Alerts
Pharlux V1 ships a built-in alert evaluator: SQL-backed rules, a four-state machine (OK → PENDING → FIRING → RESOLVED → OK), and notification dispatch to generic webhooks and Slack incoming-webhooks. Alert state survives restarts; failures of a notification target never stall the evaluator.
This guide covers the rule lifecycle, the state machine semantics, the notification payloads, and the operator surface for managing rules. The architectural rationale for the circuit-breaker design is in ADR-0016.
Quick start
# Create a rule that fires when CPU usage stays above 90% for two
# consecutive evaluation cycles.
curl -s -X POST http://localhost:3100/api/v1/admin/alerts \
-H "Content-Type: application/json" \
-H "Authorization: Bearer $ADMIN_TOKEN" \
-d '{
"name": "cpu-high",
"query": "SELECT 1 FROM metrics WHERE name = '\''cpu.usage'\'' AND value > 0.9 AND timestamp > now() - INTERVAL '\''2 minutes'\''",
"for_cycles": 2,
"webhook_url": "https://your-receiver.example.com/pharlux-alerts",
"slack_webhook_url": "https://hooks.slack.com/services/T0XXX/B0XXX/yyyy"
}'
That's the entire setup. Pharlux evaluates the rule every evaluation_interval_seconds (default 60s); when the query returns one or more rows for two consecutive cycles, the rule transitions OK → PENDING → FIRING and notifications go out.
How rules work
A rule is a SQL query plus a few operational knobs. Every evaluation cycle, Pharlux runs the query (tenant-scoped to the rule's tenant_id, with LIMIT 1 so it returns fast) and treats any returned rows as "condition true." Zero rows = condition false.
This row-presence model is intentionally simple: you write the SQL that returns rows when the alert should fire, and Pharlux handles the rest.
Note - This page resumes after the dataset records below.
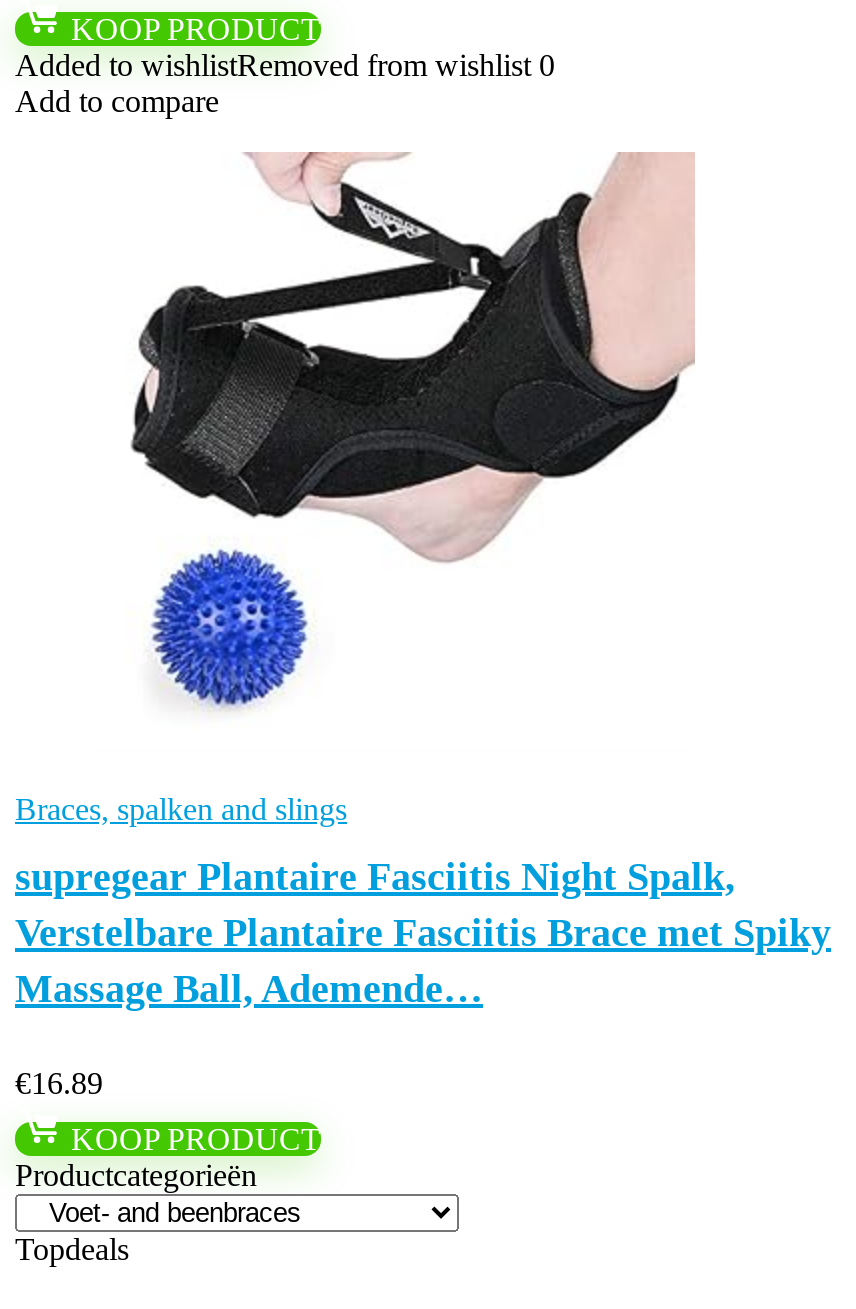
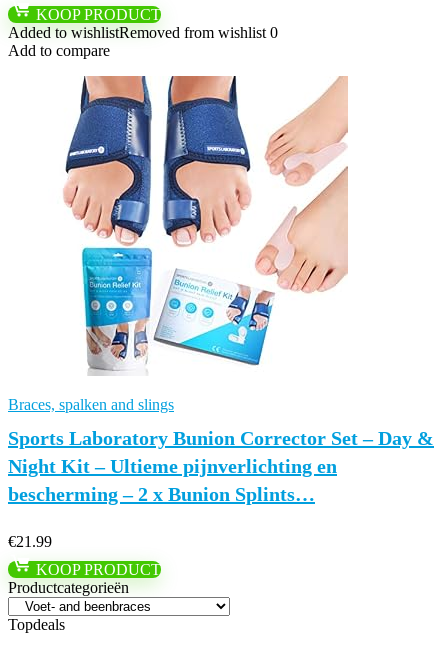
- [image]
+ [image]

- supregear Plantaire Fasciitis Night Spalk,
- Verstelbare Plantaire Fasciitis Brace met Spiky
- Massage Ball, Ademende…
+ Sports Laboratory Bunion Corrector Set – Day &
+ Night Kit – Ultieme pijnverlichting en
+ bescherming – 2 x Bunion Splints…

- €16.89
+ €21.99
Common patterns:
-- Threshold alert
SELECT 1 FROM metrics
WHERE name = 'http.5xx_rate' AND value > 0.05
AND timestamp > now() - INTERVAL '5 minutes'
-- Anomaly via aggregate
SELECT count(*) FROM logs
WHERE severity_text = 'ERROR'
AND timestamp > now() - INTERVAL '5 minutes'
HAVING count(*) > 100
-- Missing-signal alert (no recent heartbeats)
SELECT 1
WHERE NOT EXISTS (
SELECT 1 FROM metrics
WHERE name = 'app.heartbeat'
AND timestamp > now() - INTERVAL '5 minutes'
)
Always include a tight time range in the rule SQL. Without one, every evaluation cycle scans every Parquet partition since the dawn of retention. Pharlux's partition pruning makes time-bounded queries cheap; unbounded ones expensive.
The state machine
condition true +1 firing for ≥ for_cycles
OK ────────────────► PENDING ─────────────────────────────► FIRING
▲ │ │
│ │ condition false │
│ ▼ │ condition false
│ OK ▼
└──────────────── condition false ──────────────────────── RESOLVED
│
│ condition false
▼
OK
| State | Entered when | Notification on entry |
|---|---|---|
OK | Initial state; or a RESOLVED rule sees another false cycle. | No |
PENDING | A rule in OK sees a true cycle and consecutive_true < for_cycles. | No (debouncing) |
FIRING | A rule in PENDING reaches consecutive_true >= for_cycles. | Yes — webhook + Slack dispatch |
RESOLVED | A rule in FIRING sees a false cycle. | Yes — webhook + Slack dispatch |
Transitions also fire when state changes back to OK after RESOLVED, but no notification is sent for RESOLVED → OK — the resolution notification is the user-visible signal.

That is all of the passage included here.